Des arbres du même genre étaient épars ça et là dans la plaine, et bien qu'ils s'élevassent tous au-dessus des taillis environnants, aucun d'eux n'était aussi remarquable que celui qui croissait près de la source.
En jouissant de ce frais ombrage, Von Bloom ne put s'empêcher de penser que le site serait merveilleusement propice à la construction d'un kraal. Les hôtes du nouveau logis n'y auraient rien à craindre ni des ardents rayons du soleil d'Afrique, ni même de la pluie, qui pouvait à peine pénétrer à travers ce dais de feuillage. Si le fermier avait encore eu ses bestiaux, il aurait pris aussitôt la résolution de fixer son domicile dans cet emplacement. Mais que pouvait-il y faire? C'était pour lui un désert. Il n'avait aucun moyen d'y établir une industrie lucrative. A la vérité, le gibier était abondant, et la chasse lui offrait des ressources; mais la perspective d'une pareille existence était triste, parce qu'elle n'assurait en rien l'avenir de la famille. Les enfants devaient-ils grandir pour n'être que de pauvres chasseurs, presque au niveau des Hottentots nomades?
—Non, se dit-il, je ne bâtirai point de maison dans ces lieux. Il est bon d'y passer quelques jours pour laisser reposer mes chevaux fatigués. Ensuite je tenterai un dernier effort et me rapprocherai du centre de la colonie... Et pourtant qu'y ferai-je après mon retour? A quelque parti que je m'arrête, mon avenir est sombre et incertain.
Après s'être abandonné pendant une heure à ses réflexions, Von Bloom remonta à cheval et retourna à son camp. En moins de deux heures, il rejoignit Swartboy et Hendrik. On attela les chevaux à la charrette, et le lourd véhicule traversa de nouveau les plaines. Avant le coucher du soleil, il était abrité sous le gigantesque nwana.
CHAPITRE XVI.
LE TERRIBLE TSETSÉ
Le verdoyant tapis qui s'étendait à l'entour, le feuillage des arbres, l'eau de la source, les fleurs qui en diapraient les bords, les rochers noirs qui se dressaient au loin, tout était combiné pour rendre le paysage agréable aux yeux des voyageurs, et ils exprimèrent bruyamment leurs émotions pendant qu'on dételait la charrette.
Le site plaisait à tout le monde.

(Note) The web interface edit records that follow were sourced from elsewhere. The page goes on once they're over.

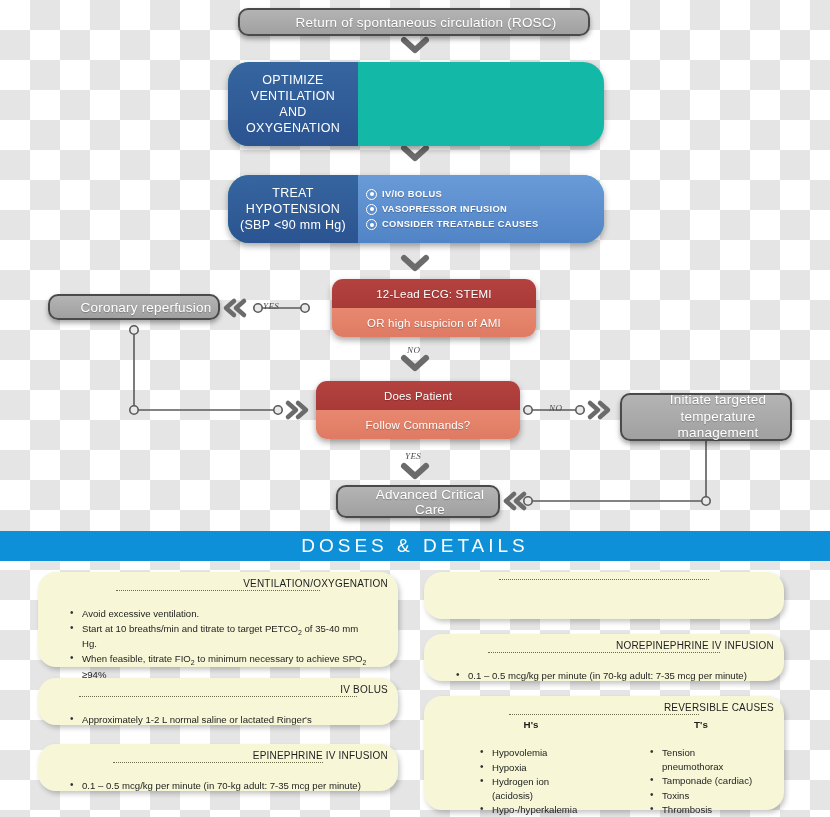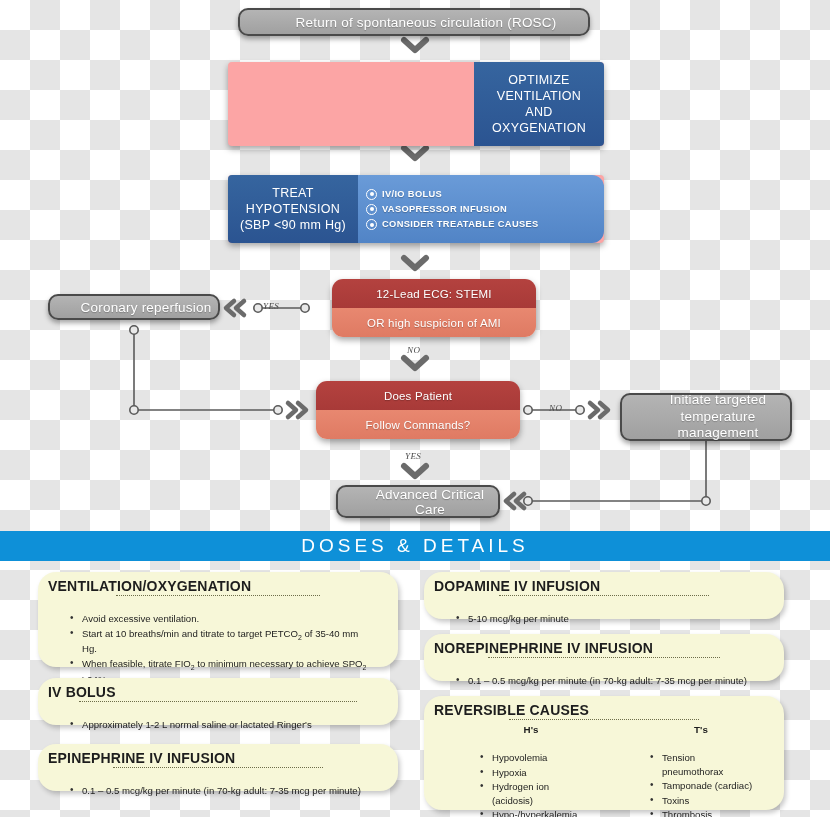--- a/index.html
+++ b/index.html
@@ -46,13 +46,12 @@
   }
   
   .blue-node {
-    border-radius: 4px;
+    border-radius: 21px;
     overflow: hidden;
     display: flex;
     align-items: stretch;
     box-shadow: 0 3px 6px rgba(0,0,0,0.35);
-    background: #fca5a5;
-    justify-content: flex-end;
+    background: #14b8a6;
   }
   .blue-left {
     background: linear-gradient(#36659f, #2b5491);

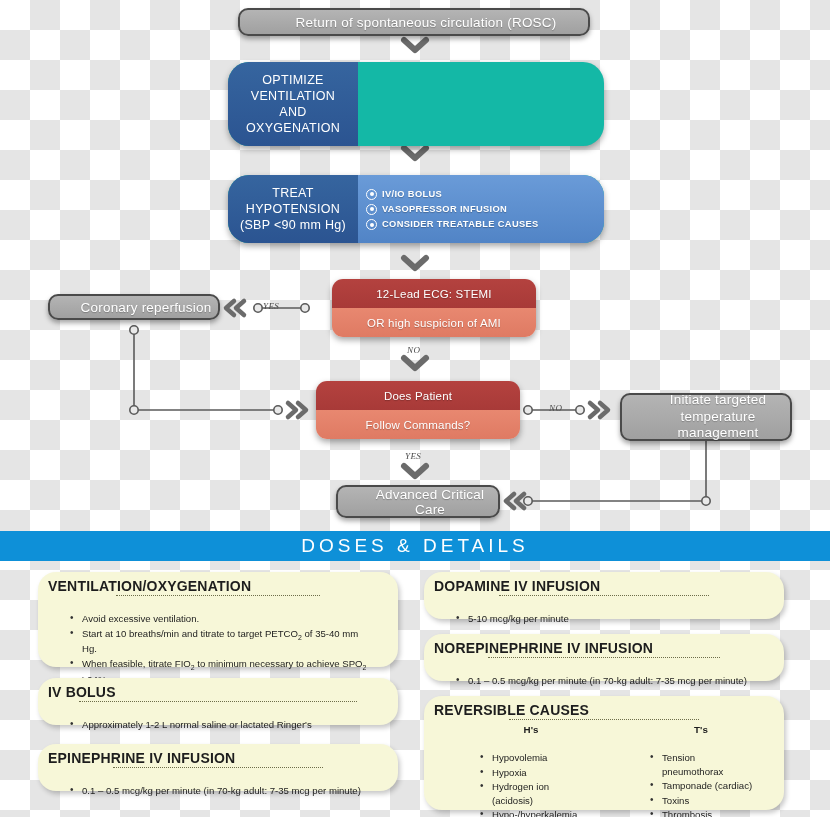--- a/index.html
+++ b/index.html
@@ -182,9 +182,9 @@
     color: #1d1d1d;
   }
   .cream-title {
-    text-align: left;
-    font-weight: bold;
-    font-size: 14px;
+    text-align: right;
+    font-weight: normal;
+    font-size: 10px;
     letter-spacing: 0.2px;
     margin-bottom: 1px;
   }

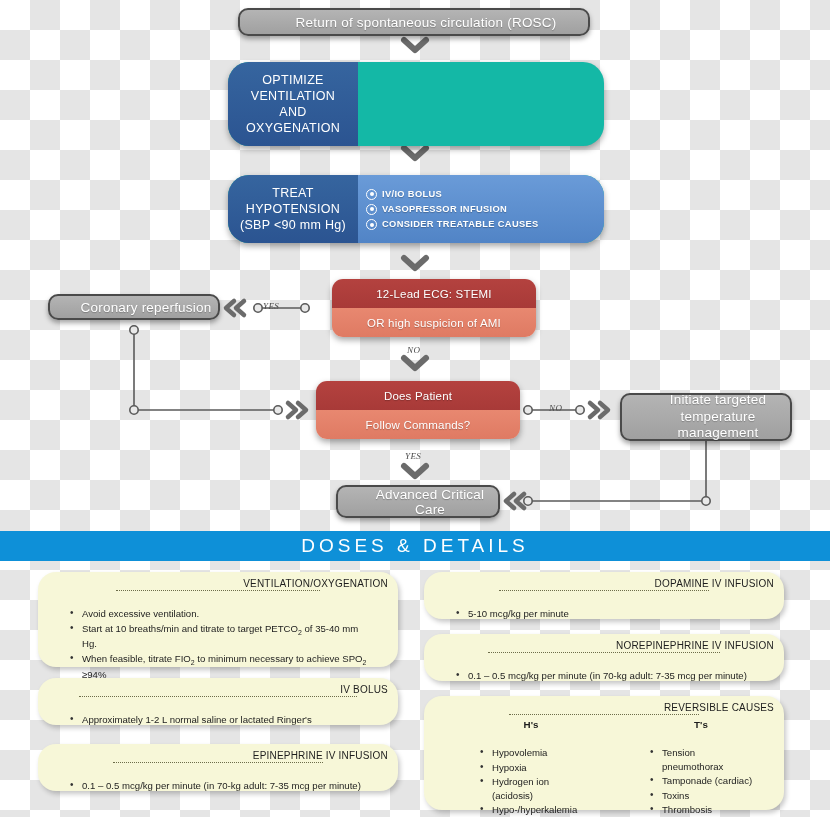--- a/index.html
+++ b/index.html
@@ -385,7 +385,6 @@
   </div>
 
   <div class="cream" style="left:424px; top:572px; width:360px; height:47px;">
-    <div class="cream-title">DOPAMINE IV INFUSION</div>
     <div class="cream-rule" style="width:62%;"></div>
     <ul>
       <li>5-10 mcg/kg per minute</li>

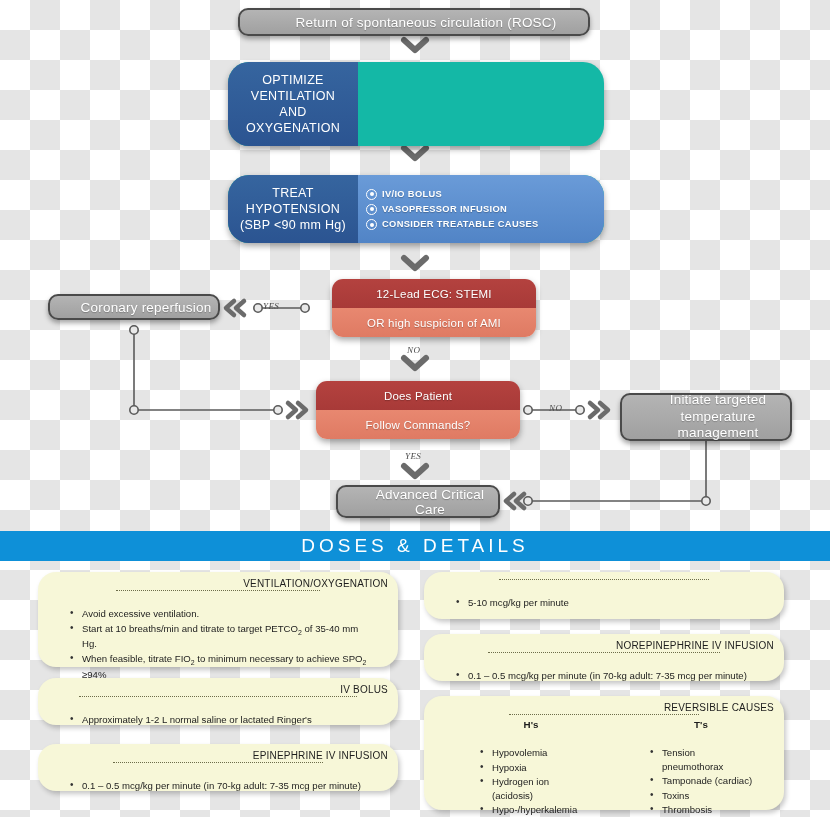--- a/index.html
+++ b/index.html
@@ -386,9 +386,6 @@
 
   <div class="cream" style="left:424px; top:572px; width:360px; height:47px;">
     <div class="cream-rule" style="width:62%;"></div>
-    <ul>
-      <li>5-10 mcg/kg per minute</li>
-    </ul>
   </div>
 
   <div class="cream" style="left:424px; top:634px; width:360px; height:47px;">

Hans en aimait le calme et les beautés agrestes. Il se promettait d'y rêver en se promenant un livre à la main. Hendrik avait remarqué les traces d'animaux de la plus grande espèce, et comptait se livrer au noble plaisir de la chasse. La petite Gertrude était enchantée de voir tant de belles fleurs: des géraniums écarlates, des jasmins étoilés, des belladones roses ou blanches. Sur les arbres eux-mêmes s'épanouissaient des bouquets embaumés. L'arbuste à sucre (protea mellifera) étalait ses grandes corolles en forme de coupe tachetées de rose, de blanc et de vert. L'arbre d'argent (leucodendron argenteum), dont la brise agitait les feuilles, ressemblait à une énorme touffe de fleurs soyeuses. Les grappes jaunes des mimosas remplissaient l'air de leurs parfums pénétrants.
Dans le voisinage de la fontaine étaient des plantes de formes étranges: des euphorbes d'espèces diverses; le zamia, dont les feuilles ressemblent à des palmes; le strelitzia reginæ; l'aloès arborescent, aux longs épis d'un rouge de corail. Mais ce qui excita surtout l'admiration de la petite Gertrude, ce fut le lis d'eau (nympha cærulea), qui est certainement un des plus gracieux spécimens de la végétation africaine. A peu de distance de la source était un étang, ou aurait pu même dire un petit lac, et sur sa surface limpide reposaient les corolles bleu de ciel du lis d'eau. Gertrude, tenant son faon en laisse, descendit sur la rive pour les regarder. Elle s'imaginait qu'elle ne se lasserait jamais de regarder tant de belles choses.